A different kind of persuasive media message is the Public Service Announcement (PSA), usually sponsored by some government agency, non- profit organization, or the Advertising Council Ads by the American Cancer Society or the United Way are examples of PSAs. Historically, the U.S. Federal Communications Commission (FCC) has mandated that stations must offer a certain amount of time free for PSAs but does not usually specify when that time must be aired; thus PSAs frequently air heavily at off-peak hours like late night or weekdays. With the deregulation and weakening of U.S. regulatory agencies in the 1980s, PSAs suffered even more.

A final kind of advertising is political advertising, usually designed to persuade the viewers to support some candidate, party, or issue. In many ways political advertising is very similar to commercial advertising, although there are some important differences. Political advertising is considered in chapter 8 and thus is not further discussed here.

All types of ads try to affect the reality perceived by the consumer (i.e., give us a new image of a product, candidate, or company or make us feel we have a need or desire for some product that we may not have been particularly wanting before). Such processes involve attempts to change our attitudes . Our attitudes about products or anything else actually have three components.

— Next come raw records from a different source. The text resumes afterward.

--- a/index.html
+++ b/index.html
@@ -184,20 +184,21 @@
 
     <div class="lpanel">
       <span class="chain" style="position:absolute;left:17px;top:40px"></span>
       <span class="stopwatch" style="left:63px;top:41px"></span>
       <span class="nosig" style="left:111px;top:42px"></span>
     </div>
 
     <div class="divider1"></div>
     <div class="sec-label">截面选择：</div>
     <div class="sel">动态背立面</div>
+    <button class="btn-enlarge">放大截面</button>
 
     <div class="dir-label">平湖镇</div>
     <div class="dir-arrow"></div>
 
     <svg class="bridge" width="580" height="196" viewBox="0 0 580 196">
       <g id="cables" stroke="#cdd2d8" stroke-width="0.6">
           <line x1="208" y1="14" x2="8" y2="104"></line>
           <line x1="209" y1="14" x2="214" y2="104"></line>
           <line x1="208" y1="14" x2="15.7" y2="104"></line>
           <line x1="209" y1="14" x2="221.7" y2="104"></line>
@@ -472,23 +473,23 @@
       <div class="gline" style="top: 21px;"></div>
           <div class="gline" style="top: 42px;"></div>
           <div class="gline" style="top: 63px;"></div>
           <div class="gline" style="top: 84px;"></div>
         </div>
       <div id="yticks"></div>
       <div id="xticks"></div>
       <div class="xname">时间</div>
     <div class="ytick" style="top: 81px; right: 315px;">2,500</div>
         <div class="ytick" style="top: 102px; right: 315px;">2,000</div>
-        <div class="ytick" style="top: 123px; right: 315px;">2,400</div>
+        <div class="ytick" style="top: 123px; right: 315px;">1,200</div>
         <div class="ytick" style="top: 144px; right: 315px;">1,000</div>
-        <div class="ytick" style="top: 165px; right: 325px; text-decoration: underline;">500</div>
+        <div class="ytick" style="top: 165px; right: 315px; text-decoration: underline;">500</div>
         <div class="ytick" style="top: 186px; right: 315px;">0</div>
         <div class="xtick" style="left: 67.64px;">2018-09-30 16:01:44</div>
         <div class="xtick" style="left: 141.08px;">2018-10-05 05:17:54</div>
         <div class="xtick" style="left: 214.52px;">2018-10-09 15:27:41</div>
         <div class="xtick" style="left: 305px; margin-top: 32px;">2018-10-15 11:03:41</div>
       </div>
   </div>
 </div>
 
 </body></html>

The belief or cognition is the informational content of the attitude. For example, Jim prefers Toyota cars because of certain features they have. The affective (emotional) content of the attitude is the feeling toward that product. Jim prefers Toyotas because he trusts them, likes them, and feels safe with them. Finally, the action is the attitude’s translation into behavior. In the case of ads, the advertiser typically hopes the final step in the chain to be a purchase. Some ads are designed primarily to influence our beliefs, and others are designed to influence our affect. See Pratkanis and Aronson (1992) for a review of psychological research on attitude change and persuasion. Next, we examine how advertising shapes our attitudes to help us construct a reality.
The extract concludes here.